The attackers stole about 3.6 million ether coins, valued at about $55 million, and moved it to another account, the newspaper reports.
In a June 17 blog post, Vitalik Buterin, a co-founder of ethereum, acknowledges "an attack has been found and exploited in the DAO."
The attackers appeared to have exploited a loophole that essentially allowed a DAO stakeholder to create an identical fund and move money into it, the Wall Street Journal reports. But the code also imposes a waiting period that means the new fund can't move any money for 27 days.

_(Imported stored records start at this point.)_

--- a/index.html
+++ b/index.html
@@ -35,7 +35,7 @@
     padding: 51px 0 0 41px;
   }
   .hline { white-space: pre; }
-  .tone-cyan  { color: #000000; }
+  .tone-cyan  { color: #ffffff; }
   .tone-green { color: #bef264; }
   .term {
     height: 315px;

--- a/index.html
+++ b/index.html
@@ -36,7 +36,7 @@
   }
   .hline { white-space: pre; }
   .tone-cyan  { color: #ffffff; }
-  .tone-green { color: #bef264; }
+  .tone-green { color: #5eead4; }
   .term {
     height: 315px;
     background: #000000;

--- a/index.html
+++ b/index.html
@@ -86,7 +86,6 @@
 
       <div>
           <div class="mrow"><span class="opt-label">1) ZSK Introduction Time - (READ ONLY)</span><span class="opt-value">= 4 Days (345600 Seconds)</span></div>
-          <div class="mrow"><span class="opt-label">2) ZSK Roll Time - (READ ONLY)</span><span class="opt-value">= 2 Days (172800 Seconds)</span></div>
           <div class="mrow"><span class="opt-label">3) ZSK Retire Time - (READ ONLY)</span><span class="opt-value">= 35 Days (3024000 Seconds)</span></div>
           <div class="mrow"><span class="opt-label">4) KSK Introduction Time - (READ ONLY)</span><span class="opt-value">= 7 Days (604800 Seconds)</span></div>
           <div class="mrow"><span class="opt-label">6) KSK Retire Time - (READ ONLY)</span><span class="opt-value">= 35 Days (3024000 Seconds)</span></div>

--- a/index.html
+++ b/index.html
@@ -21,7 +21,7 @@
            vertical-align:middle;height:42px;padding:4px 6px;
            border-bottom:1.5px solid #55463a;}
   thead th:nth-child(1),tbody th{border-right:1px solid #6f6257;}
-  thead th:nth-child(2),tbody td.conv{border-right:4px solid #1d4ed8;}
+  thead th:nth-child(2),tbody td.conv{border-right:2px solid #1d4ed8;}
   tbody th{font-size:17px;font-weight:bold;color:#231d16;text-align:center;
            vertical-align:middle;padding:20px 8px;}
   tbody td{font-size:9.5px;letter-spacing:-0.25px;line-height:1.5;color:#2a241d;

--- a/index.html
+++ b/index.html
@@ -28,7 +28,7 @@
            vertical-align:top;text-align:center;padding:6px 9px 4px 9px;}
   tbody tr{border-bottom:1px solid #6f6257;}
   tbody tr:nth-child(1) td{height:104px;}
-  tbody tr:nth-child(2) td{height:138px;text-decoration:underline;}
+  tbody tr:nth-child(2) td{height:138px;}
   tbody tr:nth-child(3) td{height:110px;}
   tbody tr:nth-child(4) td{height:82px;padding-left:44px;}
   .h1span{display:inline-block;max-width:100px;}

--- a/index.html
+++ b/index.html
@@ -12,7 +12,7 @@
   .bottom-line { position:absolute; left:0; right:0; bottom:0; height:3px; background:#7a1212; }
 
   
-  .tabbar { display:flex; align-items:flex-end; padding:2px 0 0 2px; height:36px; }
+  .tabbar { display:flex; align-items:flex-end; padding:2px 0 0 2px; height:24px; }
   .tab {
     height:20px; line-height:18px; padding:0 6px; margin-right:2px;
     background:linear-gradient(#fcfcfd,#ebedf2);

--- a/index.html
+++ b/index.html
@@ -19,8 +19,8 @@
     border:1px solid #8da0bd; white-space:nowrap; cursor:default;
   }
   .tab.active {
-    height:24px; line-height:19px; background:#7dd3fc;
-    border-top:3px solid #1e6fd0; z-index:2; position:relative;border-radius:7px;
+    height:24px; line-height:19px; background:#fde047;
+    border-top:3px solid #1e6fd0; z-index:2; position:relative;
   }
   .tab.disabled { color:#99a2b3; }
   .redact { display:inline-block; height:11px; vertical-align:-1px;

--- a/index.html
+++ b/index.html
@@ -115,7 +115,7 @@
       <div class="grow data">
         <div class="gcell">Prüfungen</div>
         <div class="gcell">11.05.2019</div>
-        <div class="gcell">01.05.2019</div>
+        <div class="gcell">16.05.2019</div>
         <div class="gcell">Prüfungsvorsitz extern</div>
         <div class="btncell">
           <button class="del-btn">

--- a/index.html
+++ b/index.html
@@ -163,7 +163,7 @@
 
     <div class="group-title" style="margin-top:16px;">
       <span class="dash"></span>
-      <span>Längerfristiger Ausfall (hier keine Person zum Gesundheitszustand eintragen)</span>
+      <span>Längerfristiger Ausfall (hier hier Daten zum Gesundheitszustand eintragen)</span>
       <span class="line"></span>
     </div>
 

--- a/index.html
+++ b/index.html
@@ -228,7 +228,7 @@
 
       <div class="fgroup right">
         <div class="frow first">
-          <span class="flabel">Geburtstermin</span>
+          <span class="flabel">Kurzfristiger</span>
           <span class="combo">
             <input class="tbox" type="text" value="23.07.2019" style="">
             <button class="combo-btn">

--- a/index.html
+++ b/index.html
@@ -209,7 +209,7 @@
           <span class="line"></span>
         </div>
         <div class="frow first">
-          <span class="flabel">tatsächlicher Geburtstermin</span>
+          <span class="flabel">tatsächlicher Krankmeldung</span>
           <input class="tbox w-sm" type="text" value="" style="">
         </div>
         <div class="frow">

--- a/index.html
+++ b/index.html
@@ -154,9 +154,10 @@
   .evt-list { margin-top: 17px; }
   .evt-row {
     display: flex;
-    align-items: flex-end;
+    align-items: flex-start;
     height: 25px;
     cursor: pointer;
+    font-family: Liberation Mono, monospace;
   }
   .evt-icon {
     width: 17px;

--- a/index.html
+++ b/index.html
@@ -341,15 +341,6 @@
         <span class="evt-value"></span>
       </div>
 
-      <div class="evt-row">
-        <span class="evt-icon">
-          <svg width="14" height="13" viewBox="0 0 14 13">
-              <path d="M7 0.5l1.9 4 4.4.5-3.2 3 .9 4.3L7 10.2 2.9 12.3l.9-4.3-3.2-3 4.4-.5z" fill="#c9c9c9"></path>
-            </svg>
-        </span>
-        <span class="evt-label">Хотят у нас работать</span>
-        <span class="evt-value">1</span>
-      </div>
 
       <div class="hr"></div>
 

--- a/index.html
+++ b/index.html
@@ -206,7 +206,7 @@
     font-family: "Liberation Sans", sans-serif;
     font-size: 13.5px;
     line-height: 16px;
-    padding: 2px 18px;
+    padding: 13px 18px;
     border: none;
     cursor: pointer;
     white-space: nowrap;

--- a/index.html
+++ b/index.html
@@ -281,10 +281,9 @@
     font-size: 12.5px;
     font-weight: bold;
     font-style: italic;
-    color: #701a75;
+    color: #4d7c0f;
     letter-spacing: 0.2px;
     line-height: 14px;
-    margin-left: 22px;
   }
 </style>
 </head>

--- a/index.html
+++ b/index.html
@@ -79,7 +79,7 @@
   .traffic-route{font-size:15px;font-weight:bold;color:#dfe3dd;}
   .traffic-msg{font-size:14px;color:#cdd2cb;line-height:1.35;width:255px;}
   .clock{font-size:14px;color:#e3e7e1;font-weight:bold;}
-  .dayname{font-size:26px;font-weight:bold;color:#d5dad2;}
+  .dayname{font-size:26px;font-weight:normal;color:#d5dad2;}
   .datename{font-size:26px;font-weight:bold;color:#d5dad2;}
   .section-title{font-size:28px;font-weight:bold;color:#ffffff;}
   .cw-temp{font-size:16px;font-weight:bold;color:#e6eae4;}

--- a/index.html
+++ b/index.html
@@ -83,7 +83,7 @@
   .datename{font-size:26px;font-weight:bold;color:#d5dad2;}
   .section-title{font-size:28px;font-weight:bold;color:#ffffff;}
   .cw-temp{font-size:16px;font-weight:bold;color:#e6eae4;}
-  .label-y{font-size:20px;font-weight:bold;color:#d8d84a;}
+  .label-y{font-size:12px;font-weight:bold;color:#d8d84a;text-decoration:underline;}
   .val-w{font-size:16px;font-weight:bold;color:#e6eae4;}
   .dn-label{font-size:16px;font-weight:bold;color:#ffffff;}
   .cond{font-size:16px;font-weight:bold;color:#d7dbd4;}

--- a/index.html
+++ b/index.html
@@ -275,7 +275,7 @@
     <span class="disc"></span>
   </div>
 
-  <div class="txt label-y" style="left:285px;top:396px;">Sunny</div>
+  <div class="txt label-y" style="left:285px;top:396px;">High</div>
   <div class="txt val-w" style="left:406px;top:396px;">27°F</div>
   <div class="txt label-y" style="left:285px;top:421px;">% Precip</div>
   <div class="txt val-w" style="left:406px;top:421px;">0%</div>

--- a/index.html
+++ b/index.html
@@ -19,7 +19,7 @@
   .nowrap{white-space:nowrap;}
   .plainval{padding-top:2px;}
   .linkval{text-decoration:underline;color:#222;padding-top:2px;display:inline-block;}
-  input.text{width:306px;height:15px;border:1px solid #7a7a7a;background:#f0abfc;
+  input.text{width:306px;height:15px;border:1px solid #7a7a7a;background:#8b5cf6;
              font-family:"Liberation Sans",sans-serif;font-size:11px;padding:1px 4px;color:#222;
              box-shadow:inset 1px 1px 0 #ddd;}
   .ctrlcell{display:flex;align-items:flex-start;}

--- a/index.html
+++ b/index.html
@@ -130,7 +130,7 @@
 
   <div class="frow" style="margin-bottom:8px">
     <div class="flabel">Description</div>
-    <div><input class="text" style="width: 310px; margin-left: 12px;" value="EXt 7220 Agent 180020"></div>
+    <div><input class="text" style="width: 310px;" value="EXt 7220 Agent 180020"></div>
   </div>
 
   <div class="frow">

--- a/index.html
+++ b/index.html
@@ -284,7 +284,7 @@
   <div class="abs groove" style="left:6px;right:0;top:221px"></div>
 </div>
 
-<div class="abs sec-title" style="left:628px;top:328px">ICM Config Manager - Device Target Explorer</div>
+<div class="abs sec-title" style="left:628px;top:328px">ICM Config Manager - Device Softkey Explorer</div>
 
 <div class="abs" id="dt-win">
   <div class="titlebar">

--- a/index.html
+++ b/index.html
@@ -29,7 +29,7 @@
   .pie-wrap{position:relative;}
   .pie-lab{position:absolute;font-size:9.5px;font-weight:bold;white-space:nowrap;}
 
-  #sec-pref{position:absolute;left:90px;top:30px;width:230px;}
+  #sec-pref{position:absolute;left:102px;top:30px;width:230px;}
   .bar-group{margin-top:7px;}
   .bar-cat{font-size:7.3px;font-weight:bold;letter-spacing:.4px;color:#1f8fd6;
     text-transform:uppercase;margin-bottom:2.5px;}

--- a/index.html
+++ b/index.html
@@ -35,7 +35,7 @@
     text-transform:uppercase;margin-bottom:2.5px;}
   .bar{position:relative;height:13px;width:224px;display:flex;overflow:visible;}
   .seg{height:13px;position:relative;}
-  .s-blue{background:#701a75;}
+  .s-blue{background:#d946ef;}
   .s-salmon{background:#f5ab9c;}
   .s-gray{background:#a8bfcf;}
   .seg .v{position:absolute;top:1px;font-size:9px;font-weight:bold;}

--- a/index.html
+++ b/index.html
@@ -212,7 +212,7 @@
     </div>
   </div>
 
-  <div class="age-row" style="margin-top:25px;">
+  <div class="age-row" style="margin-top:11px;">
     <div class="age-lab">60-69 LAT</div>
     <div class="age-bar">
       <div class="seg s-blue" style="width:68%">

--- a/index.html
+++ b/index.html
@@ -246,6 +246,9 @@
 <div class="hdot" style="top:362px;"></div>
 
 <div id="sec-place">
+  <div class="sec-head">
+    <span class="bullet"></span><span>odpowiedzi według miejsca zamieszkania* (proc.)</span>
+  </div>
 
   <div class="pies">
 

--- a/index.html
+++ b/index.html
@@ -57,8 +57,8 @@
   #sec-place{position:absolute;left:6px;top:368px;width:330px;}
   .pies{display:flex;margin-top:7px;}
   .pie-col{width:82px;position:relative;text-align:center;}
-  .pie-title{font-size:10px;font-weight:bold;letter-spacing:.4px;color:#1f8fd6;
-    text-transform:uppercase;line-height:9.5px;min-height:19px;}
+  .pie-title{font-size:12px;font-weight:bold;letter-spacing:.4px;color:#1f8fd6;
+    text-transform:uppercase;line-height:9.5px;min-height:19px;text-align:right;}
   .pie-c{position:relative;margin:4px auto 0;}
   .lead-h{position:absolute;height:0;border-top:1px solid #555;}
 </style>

The DAO's founders are planning to "fork" the code and effectively void the hacker's transactions, according to Buterin's blog. "DAO token holders and ethereum users should sit tight and remain calm," he says. "Exchanges should feel safe in resuming trading."
The attack didn't target the ethereum network, but only the DAO fund, according to the Wall Street Journal report.
But Philip Daian, a researcher at Cornell University's Initiative for Crytocurrencies & Contracts, contends that ethereum platform itself seems to be flawed, based on the latest developments in the DAO hack, Cryptocoins News reports. "I would lay at least 50 percent of the blame for this exploit squarely at the feet of the design of the Solidity language [used for ethereum]," the professor writes in a blog. "This may bolster the case for certain types of corrective action.
A notice purportedly from the attacker and addressed "to DAO and the ethereum community" was posted on June 18 on PasteBin.
The DAO was set up in May as an experiment in using digital currencies and self-operating digital contracts to create a venture capital fund that could run itself, the Wall Street Journal reports. But it was criticized early on for being poorly constructed, the newspaper reports.
Hackers have targeted several other cryptocurrency-related services, says John Nye, senior penetration tester at the security consulting firm CynergisTek.
"This particular case seems to be very similar to the one that happened in early 2014 to the Mt.Gox bitcoin exchange," he says. "The biggest thing to know in this case is it is not a case of a flaw in the blockchain or other security measures that are used by cryptocurrencies but was caused by a flaw in the security of the Decentralized Autonomous Organization."
The various forms of digital currency are specifically designed to be run in a decentralized manner with anonymity as a core tenant, Nye notes. "This means that organizations like DAO that hope to hold onto large sums of these funds have to take steps far beyond what a typical financial institution may have to take," he says. "These extra steps are needed because they are a very lucrative target for criminals, since if they can bypass the security controls of the organization holding the currency they can transfer it anonymously and there is nothing that the victims can do. This is a big risk for organizations like DAO and Mt.Gox because there is no FDIC or insurance they can employ to guarantee the recovery of funds lost."